Família: Phylloscopidae.

(Avistamento: Parque da Paz - Almada; 10 - Abril - 2026)

sexta-feira, 10 de abril de 2026

Chapim-real (Parus major)




Chapim-real *(Parus major L.)
Sendo embora o maior dos chapins que ocorrem em Portugal, ainda assim o Chapim-real é uma pequena ave com cerca de 14 cm de comprimento, envergadura de asas à volta de 25 cm e com cerca de 20 gramas de peso. 
Em Portugal ocorre quer como invernante, quer sobretudo como residente e nidificante bastante comum, podendo encontrar-se ao longo de todo o território, frequentando principalmente bosques e outras zonas arborizadas.
Família Paridae;
Reprodução: Por via de regra, o ninho é construído em cavidades de árvores, de muros ou paredes, podendo a ave criar mais que uma ninhada em cada ano. A dimensão da posturas é variável, podendo ir desde 3 a 9 ovos, que são incubados durante 13 a 14 dias. As crias abandonam o ninho cerca de 16 dias após a eclosão.
Alimentação: a dieta é constituída essencialmente por variados insectos. Em épocas com menos abundância de presas, a ave também recorre a frutos e sementes.
Estatuto de conservação da espécie: "Pouco preocupante".
* Outros nomes comuns: Mejengra; Aguça-a-serra; Pimpim-servém; Chincharravelha.
(Avistamento; Parque da Paz - Almada; 9 - Abril - 2026)
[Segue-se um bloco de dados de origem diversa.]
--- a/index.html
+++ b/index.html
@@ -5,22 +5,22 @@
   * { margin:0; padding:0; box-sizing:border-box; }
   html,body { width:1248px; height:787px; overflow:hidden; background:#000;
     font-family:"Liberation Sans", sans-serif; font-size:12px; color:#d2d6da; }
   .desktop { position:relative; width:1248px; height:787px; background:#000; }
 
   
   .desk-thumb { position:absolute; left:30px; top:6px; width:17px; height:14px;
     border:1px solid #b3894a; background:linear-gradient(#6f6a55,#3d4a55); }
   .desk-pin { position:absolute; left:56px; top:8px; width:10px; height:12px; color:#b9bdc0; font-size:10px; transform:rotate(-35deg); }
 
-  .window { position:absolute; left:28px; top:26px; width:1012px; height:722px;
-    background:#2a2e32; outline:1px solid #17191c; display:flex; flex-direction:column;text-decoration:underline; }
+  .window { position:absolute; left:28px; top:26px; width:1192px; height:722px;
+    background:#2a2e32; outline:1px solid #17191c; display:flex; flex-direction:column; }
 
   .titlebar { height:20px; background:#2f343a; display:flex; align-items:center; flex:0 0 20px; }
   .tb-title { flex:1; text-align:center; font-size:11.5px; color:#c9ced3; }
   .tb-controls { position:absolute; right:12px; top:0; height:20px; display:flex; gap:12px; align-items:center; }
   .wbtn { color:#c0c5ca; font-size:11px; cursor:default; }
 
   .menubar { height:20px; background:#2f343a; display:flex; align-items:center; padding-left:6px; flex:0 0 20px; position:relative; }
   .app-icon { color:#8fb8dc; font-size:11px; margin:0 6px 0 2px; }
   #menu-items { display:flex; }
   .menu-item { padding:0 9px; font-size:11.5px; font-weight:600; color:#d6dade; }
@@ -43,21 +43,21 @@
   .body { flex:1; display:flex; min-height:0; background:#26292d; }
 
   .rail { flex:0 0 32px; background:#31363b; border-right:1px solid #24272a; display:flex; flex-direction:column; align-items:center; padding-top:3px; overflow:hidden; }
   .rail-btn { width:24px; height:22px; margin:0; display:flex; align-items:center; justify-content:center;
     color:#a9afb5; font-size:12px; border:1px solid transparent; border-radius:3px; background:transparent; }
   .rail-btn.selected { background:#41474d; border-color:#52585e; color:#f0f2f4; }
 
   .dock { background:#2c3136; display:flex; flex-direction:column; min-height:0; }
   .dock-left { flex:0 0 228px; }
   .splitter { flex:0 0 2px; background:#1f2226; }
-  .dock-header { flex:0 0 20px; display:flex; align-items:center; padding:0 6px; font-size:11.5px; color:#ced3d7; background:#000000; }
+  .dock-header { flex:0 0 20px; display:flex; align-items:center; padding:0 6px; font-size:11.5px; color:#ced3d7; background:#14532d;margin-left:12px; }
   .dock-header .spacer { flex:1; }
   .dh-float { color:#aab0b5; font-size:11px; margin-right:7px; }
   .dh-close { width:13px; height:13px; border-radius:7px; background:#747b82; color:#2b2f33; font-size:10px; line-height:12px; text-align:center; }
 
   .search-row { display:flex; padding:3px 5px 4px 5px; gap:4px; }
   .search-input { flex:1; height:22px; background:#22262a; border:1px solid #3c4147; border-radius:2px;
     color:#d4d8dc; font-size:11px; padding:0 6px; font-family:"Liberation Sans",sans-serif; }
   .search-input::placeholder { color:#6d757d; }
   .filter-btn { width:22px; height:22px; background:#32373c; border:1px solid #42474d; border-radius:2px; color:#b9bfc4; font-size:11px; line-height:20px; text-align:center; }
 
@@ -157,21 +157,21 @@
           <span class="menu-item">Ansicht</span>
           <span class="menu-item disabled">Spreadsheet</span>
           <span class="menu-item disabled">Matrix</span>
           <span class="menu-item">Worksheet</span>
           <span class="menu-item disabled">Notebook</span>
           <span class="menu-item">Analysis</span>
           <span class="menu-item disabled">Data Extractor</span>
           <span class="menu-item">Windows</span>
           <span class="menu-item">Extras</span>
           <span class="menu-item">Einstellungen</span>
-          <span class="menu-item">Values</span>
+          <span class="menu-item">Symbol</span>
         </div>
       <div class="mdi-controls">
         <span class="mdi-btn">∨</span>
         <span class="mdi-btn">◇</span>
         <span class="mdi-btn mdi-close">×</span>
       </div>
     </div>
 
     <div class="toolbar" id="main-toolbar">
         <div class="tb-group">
sexta-feira, 3 de abril de 2026

Borboletas: Coscinia chrysocephala

Coscinia chrysocephala (Hübner, [1810]) 
Taxonomia:
Reino: Animalia;
Filo: Arthropoda;
Classe: Insecta;
Ordem: Lepidoptera;
Família: Erebidae;
Género: Coscinia;
Espécie: Coscinia chrysocephala.

Distribuição: A população desta espécie concentra-se, quase na sua totalidade, no Sul da Península Ibérica, havendo, contudo, alguns poucos registos no Sul de Itália e no Noroeste de África.

Habitat:  locais secos e quentes na orla e em clareiras de matos e de bosques ralos, com abundância de gramíneas (de que as larvas se alimentam preferentemente).